Increase resiliency for individual apps

To make your apps more resilient, you can follow the resiliency guides in the community ambient mesh docs to configure retries, timeouts, circuit breakers, outlier detection, and fault injection within the ambient mesh. Note that these guides use Istio resources, such as DestinationRules and VirtualServices, to modify how requests are routed from a gateway or waypoint to your apps.

Resiliency through ztunnel outlier detection

In versions 1.26.1-patch0 and later of the Solo distribution of Istio, outlier detection is enabled by default on ztunnels for outbound client app connections, and connections through east-west network gateways.

About

Outlier detection is performed at the level of the ztunnel to the backend pods. For example, in a single cluster, you might have appA on node1, which sends a request to appB on node2. This request path looks like appA -> node1 ztunnel -> node2 ztunnel -> appB. In this example, the node2 ztunnel performs outlier dection for the appB backends by using TCP connections. This allows for detection of unhealthy destinations, including workloads, network gateways, and network services. The ztunnel then uses Exponentially Weighted Moving Average (EWMA) to ensure failing backends receive fewer connections, and performs circuit breaking to eject backends with a growing backoff for consecutive failures.
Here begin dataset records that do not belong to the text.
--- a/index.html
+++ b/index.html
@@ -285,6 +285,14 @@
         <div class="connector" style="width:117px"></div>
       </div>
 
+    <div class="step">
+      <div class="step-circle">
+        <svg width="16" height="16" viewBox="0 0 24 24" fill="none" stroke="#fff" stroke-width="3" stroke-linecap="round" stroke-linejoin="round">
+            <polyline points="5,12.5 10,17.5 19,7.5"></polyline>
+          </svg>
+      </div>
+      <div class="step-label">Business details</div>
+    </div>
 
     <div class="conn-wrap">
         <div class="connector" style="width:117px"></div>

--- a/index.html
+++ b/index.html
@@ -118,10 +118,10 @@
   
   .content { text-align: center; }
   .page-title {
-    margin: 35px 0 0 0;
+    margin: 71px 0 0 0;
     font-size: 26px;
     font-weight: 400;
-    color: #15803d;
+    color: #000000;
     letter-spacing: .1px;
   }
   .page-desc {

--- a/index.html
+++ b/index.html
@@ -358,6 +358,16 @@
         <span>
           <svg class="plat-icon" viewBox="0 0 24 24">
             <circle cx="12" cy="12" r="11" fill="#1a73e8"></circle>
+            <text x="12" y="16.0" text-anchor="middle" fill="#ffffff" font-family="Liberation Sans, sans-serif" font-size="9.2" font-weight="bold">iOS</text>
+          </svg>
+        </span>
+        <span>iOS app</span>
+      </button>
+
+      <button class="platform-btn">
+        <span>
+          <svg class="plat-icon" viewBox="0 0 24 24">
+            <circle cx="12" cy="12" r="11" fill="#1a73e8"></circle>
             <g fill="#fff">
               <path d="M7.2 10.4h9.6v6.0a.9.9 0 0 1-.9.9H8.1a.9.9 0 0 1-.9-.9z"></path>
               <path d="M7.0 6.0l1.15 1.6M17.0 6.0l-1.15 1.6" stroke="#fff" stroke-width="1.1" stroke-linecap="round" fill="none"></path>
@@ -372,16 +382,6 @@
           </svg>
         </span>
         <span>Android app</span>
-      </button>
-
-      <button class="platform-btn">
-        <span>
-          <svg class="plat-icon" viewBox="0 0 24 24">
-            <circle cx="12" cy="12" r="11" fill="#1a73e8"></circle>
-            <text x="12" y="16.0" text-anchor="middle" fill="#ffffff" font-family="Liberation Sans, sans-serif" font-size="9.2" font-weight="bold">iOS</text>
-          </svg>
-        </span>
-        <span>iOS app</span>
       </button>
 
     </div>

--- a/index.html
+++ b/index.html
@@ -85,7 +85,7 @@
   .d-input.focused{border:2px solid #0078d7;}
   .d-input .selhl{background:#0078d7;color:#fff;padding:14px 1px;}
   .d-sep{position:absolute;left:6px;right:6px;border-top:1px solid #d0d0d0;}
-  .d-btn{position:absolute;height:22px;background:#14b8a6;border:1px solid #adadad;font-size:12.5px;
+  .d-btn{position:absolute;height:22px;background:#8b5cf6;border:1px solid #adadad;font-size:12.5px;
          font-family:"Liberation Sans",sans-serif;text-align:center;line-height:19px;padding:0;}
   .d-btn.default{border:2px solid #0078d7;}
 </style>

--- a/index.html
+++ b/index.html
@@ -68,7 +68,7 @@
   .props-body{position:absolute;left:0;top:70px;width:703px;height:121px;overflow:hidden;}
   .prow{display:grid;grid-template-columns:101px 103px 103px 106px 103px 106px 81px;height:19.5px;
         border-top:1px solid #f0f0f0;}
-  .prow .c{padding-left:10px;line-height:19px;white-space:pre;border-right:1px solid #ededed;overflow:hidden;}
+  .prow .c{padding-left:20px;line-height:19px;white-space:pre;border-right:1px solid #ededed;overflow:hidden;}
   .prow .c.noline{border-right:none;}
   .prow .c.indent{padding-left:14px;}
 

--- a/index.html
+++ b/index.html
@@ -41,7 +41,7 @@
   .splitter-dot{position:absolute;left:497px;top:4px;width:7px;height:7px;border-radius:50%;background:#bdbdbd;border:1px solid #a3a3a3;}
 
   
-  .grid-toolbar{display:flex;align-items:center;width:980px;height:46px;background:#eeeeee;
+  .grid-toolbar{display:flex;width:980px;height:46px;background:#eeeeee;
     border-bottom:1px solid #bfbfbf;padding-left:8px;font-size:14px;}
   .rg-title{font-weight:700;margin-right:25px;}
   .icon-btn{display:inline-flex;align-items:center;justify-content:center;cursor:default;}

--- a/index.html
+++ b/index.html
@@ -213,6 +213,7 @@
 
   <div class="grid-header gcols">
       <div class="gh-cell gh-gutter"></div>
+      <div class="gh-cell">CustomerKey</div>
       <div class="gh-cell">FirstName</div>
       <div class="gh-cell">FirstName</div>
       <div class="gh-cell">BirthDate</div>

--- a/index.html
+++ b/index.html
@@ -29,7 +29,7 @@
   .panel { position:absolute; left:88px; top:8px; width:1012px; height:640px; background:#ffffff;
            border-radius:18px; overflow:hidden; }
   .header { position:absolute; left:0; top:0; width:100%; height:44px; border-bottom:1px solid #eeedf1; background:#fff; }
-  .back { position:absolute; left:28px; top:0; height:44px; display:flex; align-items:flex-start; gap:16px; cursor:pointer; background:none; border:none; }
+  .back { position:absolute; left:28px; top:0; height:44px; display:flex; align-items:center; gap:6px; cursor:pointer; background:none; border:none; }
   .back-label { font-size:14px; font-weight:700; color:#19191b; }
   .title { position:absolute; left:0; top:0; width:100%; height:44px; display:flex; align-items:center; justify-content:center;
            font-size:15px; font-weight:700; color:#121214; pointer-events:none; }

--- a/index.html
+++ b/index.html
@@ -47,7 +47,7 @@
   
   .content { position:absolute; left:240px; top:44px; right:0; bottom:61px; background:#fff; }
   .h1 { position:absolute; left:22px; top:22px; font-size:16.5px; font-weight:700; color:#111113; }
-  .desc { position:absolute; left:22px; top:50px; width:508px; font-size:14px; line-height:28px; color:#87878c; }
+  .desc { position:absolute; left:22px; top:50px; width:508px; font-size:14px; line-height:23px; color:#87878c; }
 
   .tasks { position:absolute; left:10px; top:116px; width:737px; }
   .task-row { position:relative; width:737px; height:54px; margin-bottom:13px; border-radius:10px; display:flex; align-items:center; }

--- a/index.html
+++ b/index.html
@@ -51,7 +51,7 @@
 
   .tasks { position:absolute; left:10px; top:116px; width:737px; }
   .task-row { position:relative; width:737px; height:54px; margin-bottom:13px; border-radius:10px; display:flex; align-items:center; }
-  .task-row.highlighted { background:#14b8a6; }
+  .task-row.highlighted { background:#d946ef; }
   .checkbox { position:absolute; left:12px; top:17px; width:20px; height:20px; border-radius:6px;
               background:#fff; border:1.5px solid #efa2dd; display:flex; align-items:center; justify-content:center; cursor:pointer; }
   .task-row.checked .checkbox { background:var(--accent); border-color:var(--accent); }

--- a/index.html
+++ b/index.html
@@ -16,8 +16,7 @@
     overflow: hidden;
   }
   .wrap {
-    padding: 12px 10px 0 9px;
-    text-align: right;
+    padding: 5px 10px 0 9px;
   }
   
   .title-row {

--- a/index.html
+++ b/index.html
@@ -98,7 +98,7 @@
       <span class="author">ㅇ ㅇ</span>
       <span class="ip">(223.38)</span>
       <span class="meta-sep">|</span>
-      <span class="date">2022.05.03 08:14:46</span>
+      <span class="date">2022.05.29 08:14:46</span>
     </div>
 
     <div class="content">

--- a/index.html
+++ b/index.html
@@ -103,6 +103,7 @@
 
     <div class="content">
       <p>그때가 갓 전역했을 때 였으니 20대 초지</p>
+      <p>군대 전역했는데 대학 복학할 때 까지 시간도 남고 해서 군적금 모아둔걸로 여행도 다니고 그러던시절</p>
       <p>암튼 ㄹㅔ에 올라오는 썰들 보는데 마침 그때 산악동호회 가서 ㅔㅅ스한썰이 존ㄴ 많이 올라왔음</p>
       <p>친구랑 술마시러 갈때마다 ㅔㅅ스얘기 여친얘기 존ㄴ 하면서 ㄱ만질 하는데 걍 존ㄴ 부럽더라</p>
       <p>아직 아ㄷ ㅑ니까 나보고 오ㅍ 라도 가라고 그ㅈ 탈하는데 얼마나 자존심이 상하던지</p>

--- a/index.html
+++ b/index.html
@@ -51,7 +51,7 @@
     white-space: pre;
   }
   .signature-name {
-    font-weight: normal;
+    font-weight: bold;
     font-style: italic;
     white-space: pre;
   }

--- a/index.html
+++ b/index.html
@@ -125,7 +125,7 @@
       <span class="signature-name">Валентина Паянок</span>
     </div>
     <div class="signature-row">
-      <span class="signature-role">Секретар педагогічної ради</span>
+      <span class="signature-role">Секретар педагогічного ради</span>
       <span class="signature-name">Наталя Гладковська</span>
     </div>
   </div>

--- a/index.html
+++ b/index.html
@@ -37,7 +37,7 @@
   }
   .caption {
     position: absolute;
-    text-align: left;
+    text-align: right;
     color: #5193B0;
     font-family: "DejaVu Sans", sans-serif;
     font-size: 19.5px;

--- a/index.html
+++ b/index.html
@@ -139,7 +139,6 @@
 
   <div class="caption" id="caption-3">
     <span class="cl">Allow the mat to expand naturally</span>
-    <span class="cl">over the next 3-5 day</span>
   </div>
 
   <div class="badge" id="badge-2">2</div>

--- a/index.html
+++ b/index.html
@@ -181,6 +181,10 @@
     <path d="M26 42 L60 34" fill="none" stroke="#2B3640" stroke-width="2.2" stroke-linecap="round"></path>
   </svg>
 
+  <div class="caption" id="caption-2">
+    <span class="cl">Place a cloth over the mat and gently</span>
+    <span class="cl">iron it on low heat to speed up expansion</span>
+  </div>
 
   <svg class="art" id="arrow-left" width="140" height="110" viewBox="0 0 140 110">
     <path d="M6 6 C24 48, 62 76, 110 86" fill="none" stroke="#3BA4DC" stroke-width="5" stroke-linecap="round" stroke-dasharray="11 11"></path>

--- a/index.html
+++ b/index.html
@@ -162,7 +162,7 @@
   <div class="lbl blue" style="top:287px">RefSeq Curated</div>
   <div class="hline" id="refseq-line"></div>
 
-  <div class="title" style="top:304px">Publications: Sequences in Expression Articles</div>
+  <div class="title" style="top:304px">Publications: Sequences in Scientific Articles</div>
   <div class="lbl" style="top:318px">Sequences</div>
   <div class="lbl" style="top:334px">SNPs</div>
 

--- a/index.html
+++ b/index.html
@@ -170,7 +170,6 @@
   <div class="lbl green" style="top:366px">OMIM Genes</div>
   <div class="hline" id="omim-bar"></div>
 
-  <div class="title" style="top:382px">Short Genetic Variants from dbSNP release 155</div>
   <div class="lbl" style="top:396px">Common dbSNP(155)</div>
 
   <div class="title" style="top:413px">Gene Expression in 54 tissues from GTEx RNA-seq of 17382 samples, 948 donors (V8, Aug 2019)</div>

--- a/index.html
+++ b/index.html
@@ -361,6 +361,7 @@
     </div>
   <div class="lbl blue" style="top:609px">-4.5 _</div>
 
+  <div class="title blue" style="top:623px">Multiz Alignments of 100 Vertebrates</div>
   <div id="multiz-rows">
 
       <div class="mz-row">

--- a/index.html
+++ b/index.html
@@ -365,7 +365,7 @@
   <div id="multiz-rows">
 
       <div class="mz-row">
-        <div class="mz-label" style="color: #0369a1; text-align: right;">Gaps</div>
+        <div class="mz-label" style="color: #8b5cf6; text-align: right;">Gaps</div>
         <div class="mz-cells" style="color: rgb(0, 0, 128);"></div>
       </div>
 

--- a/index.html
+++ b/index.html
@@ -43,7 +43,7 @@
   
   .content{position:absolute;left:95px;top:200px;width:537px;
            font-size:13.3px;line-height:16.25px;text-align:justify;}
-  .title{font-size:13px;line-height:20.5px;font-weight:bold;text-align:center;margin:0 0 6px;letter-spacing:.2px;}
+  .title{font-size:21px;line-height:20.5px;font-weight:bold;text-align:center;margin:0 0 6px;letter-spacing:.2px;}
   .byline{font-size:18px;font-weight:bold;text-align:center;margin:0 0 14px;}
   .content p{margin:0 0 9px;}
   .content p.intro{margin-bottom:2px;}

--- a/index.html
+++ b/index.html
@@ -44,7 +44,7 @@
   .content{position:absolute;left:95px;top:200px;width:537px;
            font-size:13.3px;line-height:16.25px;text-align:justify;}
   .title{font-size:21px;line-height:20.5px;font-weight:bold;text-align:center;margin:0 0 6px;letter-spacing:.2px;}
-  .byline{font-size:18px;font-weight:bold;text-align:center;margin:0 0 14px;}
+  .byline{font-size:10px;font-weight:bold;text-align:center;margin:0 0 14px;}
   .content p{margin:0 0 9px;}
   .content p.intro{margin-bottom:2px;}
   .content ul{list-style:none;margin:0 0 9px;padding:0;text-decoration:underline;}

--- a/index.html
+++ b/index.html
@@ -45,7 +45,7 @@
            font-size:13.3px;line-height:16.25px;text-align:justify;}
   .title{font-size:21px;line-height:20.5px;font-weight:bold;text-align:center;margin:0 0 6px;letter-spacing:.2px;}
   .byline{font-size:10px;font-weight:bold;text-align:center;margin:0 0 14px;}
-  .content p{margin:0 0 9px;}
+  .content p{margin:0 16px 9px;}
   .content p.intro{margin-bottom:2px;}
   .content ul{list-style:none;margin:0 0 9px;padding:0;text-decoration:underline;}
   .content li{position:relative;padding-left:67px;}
In the ztunnel outlier detection system, a backend’s “health” is determined by a TCP connection success or failure. Because the TCP connection checks are performed at the level of the ztunnel to the backend pods, this system does not involve Layer 7 or checking of HTTP status codes. For example, if your server accepts the TCP connection request, but sends an HTTP 500 error, the ztunnel still marks the backend as healthy because it accepts TCP traffic and is responsive. To set up additional outlier detection based on HTTP status codes, you can configure classic outlier detection in an Istio destination rule. See the community ambient mesh docs for outlier detection in waypoint or gateway routing.

Known limitations

East-west gateways

Consider a multicluster request path, in which appA on node1 of cluster1 sends a request to appB on node2 of cluster2. This request path looks like appA -> node1 ztunnel -> east-west gateway (ztunnel) -> node2 ztunnel -> appB. In this example, the node1 ztunnel performs outlier detection on the connection to the cluster2 east-west gateway and the connection to the network service that is behind the east-west gateway. Network service refers to the portion of an app’s global service on some specific network, like the set of backends for the appB.my-ns.mesh.internal global service in cluster2.

However, while the east-west gateway can detect whether the node2 ztunnel is unhealthy, it cannot detect whether appB backends on node2 are unhealthy. Although the east-west gateway is aware of the outer tunnel of the double HBONE protocol that connects to the node2 ztunnel, it is not aware of the inner tunnel that connects all the way to the appB backend.

This might cause a problem when, for example, only a subset of the appB.my-ns.mesh.internal backends (such as on node2) in cluster2 are failing, but other backend instances in cluster2 might be healthy. The east-west gateway is unable to detect which backends are unavailable, and reports all backends of appB as unavailable. Thus, the east-west gateway might report an unhealthy connection for the appB.my-ns.mesh.internal global service in cluster2. The node1 ztunnel for client appA might eject or deprioritize the entire set of backends of appB.my-ns.mesh.internal in the remote network of cluster2 when some proportion of remote backends are unhealthy, rather than ejecting only the unhealthy backends.

Multi-port workloads

The current outlier detection implementation tracks health on a per-workload basis. If one workload serves on multiple ports, any unhealthy port can cause the entire workload to be ejected or deprioritized.